You could try to block VPN with Snort/Suricata or pfBlockerNG IP VPN feed
-
Blocking IPsec would be pretty easy but OVPN and WG can run on whatever port, so only way would be to rely on IP lists and perhaps ASNs of public VPN providers. You don't get them all but if you get many/most of the VPN endpoints the client tries to connect to, then at least it wouldn't be easy to circumvent the rules.
Easiest thing would be to move smartphones to a separate VLAN and also limit access to certain ports and services in addition to then block certain IP ranges and DNS aliases so many/most VPNs wouldn't connect.
Don't forget to upvote 👍 those who kindly offered their time and brainpower to help you!
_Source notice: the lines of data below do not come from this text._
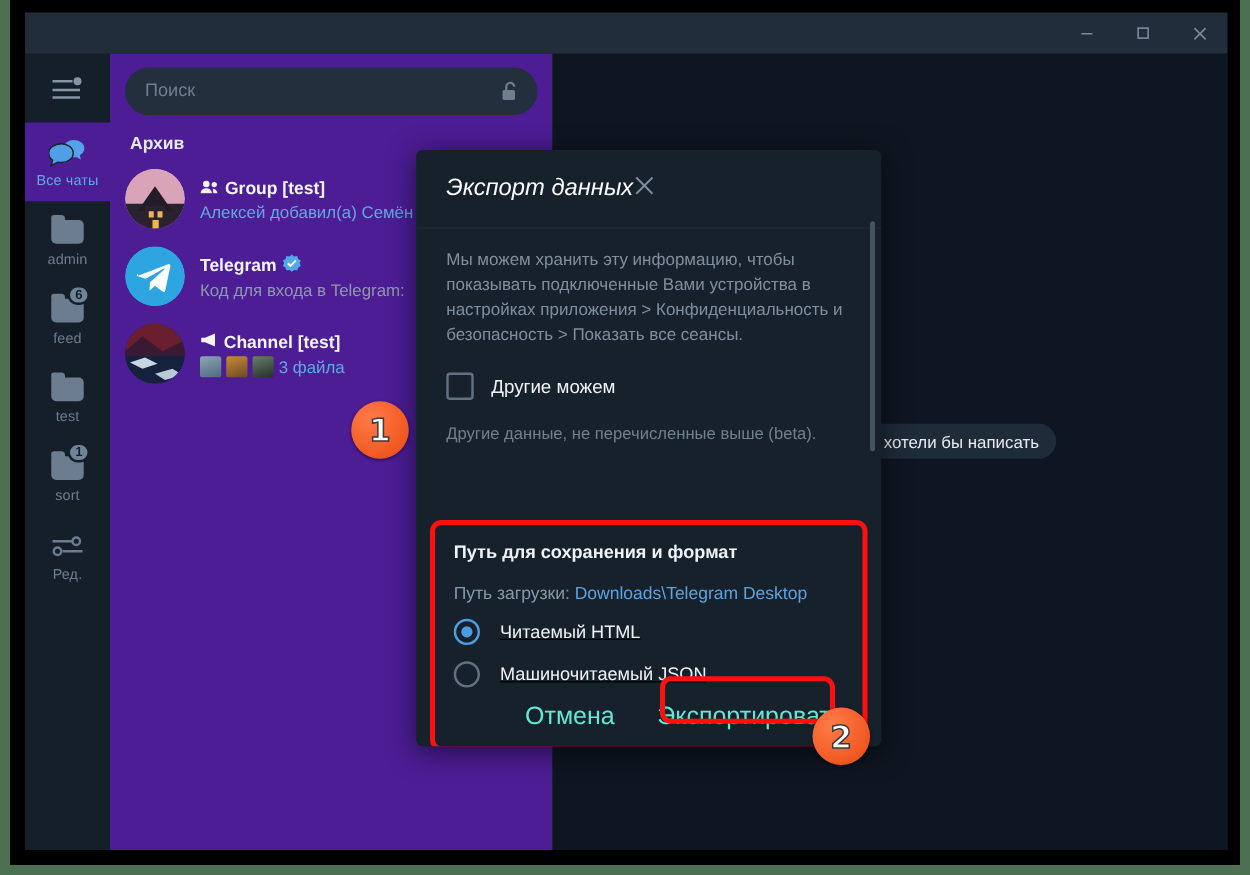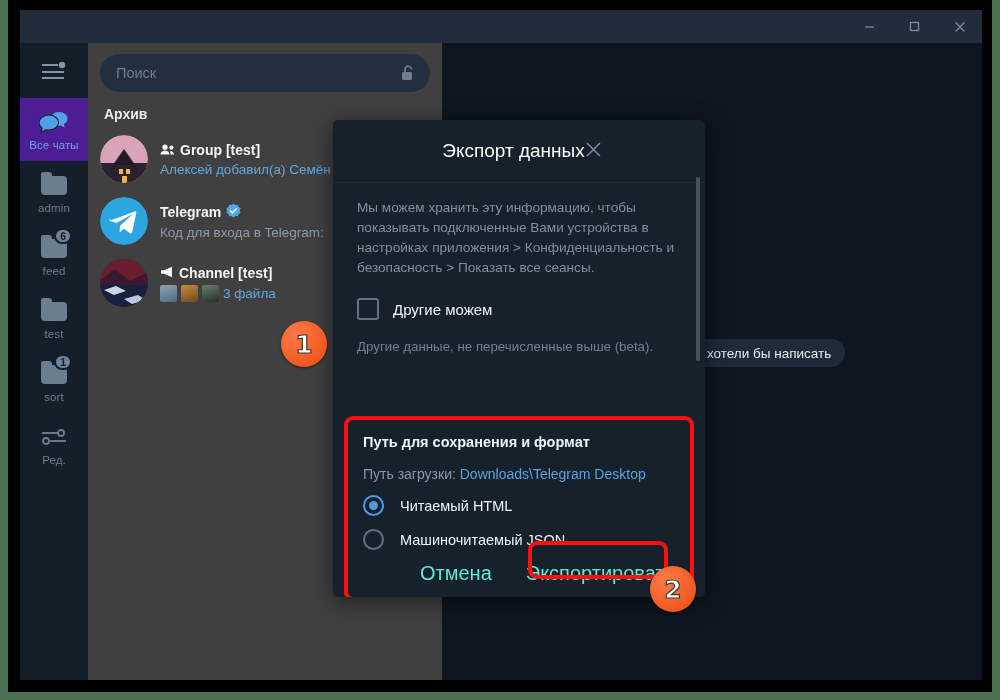--- a/index.html
+++ b/index.html
@@ -85,7 +85,7 @@
   #chatlist {
     position: absolute; left: 68px; top: 33px;
     width: 354px; height: 637px;
-    background: #404040;
+    background: #4c1d95;
   }
   #searchwrap { padding: 11px 12px 0 12px; }
   #searchbox {

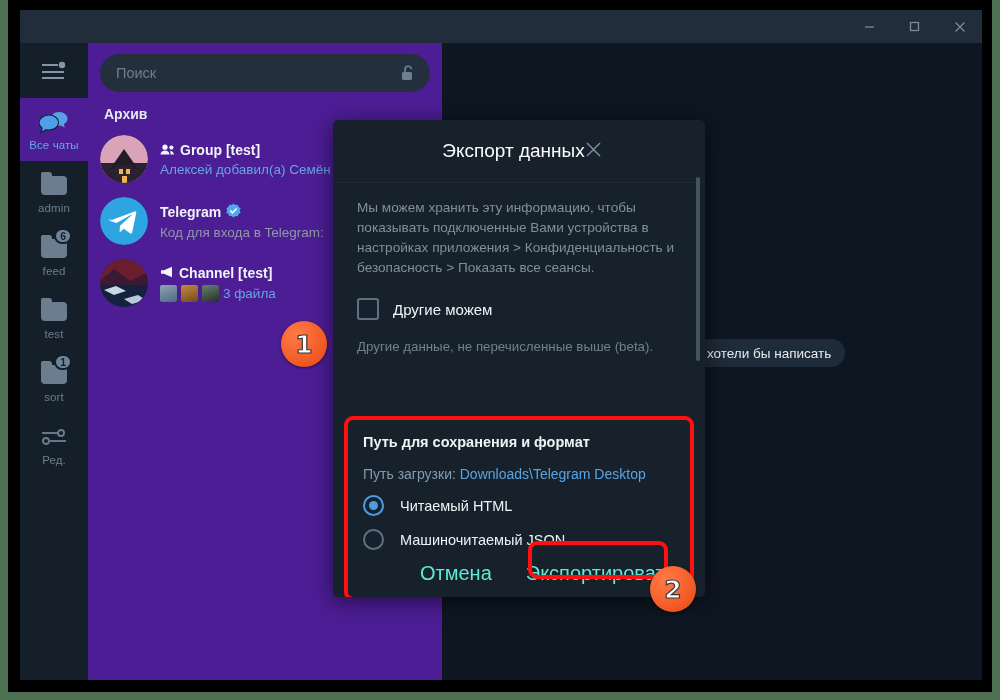--- a/index.html
+++ b/index.html
@@ -131,7 +131,7 @@
   }
   #dlg-head {
     height: 62px; display: flex; align-items: center;
-    padding: 0 18px 0 24px; justify-content: center;
+    padding: 0 18px 0 24px; justify-content: flex-start; font-style: italic;
   }
   #dlg-title { font-size: 19px; color: #fafcfe; }
   #dlg-close { color: #7e8e9e; cursor: pointer; }

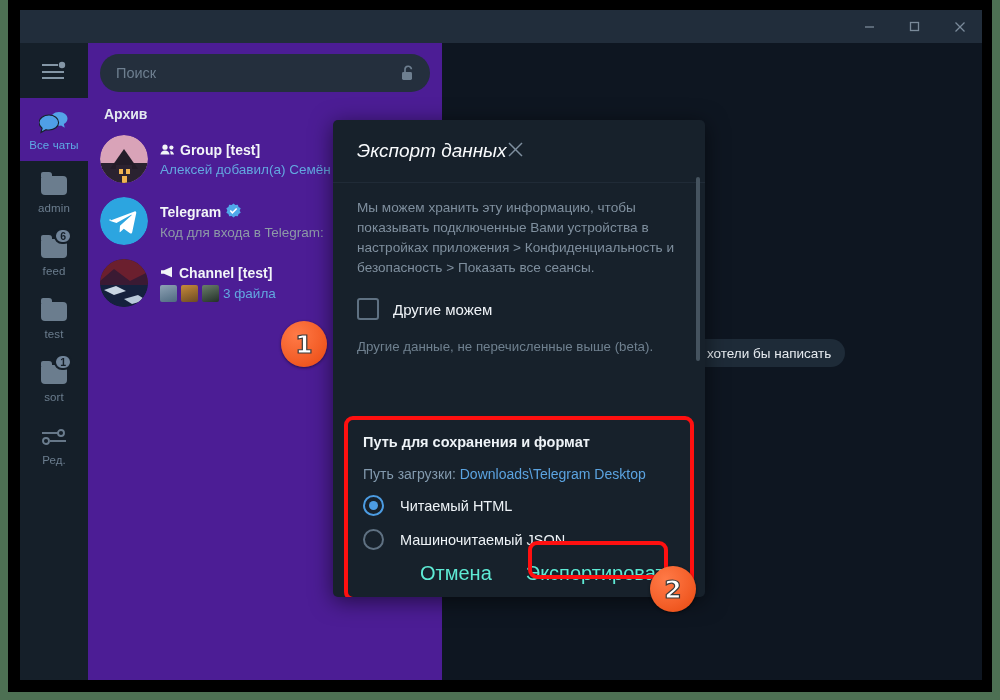--- a/index.html
+++ b/index.html
@@ -162,7 +162,7 @@
   #pg-title { font-size: 14.5px; font-weight: bold; color: #eef3f7; }
   #pg-path { font-size: 14px; color: #839aae; margin-top: 16px; }
   #pg-path .lnk { color: #5ba3e0; }
-  .radio-row { display: flex; align-items: center; gap: 16px; margin-top: 13px; }
+  .radio-row { display: flex; align-items: center; gap: 16px; margin-top: 13px; text-decoration: underline; }
   .radio {
     width: 21px; height: 21px; border-radius: 50%;
     border: 2px solid #5f7182; position: relative; flex: 0 0 21px;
If you're interested, I'm available to discuss details of German-speaking paid support (for companies) if needed.
-
@rico said in Unable to block VPN apps?:
You can try to block VPN providers with pfBlockerNG.
-Rico
Good suggestion for authority and anti-democratic regimes like in Russia, Belorussia, China, Iran, Sirya... ;)
-
@jegr said in Unable to block VPN apps?:
Blocking IPsec would be pretty easy but OVPN and WG can run on whatever port, so only way would be to rely on IP lists and perhaps ASNs of public VPN providers. You don't get them all but if you get many/most of the VPN endpoints the client tries to connect to, then at least it wouldn't be easy to circumvent the rules.
An in addition to that new technologies like NewNode VPN also make VPN blocking impossible nowadays.
Easiest thing would be to move smartphones to a separate VLAN and also limit access to certain ports and services in addition to then block certain IP ranges and DNS aliases so many/most VPNs wouldn't connect.
Totally agree.
-
@viktor_g said in Unable to block VPN apps?:
@dxplorer11 said in Unable to block VPN apps?:
I noticed that If any smartphone use VPN apps, it bypasses any firewall rules and all dns settings set by the pfsense router. Ive forced all the clients in my LAN to use the PfSense DNS settings that are actually pointing to my windows server dns, but if they use a vpn app on their devices, it completely bypasses the router.
You could try to block VPN with Snort/Suricata or pfBlockerNG IP VPN feed
If users using NewNode VPN, both methods not a solution.
Slowly we all goes to stay when blocking VPNs become impossible, because slowly all connections become to “VPN by design”. And billions of investments just push all industry forward to this stay.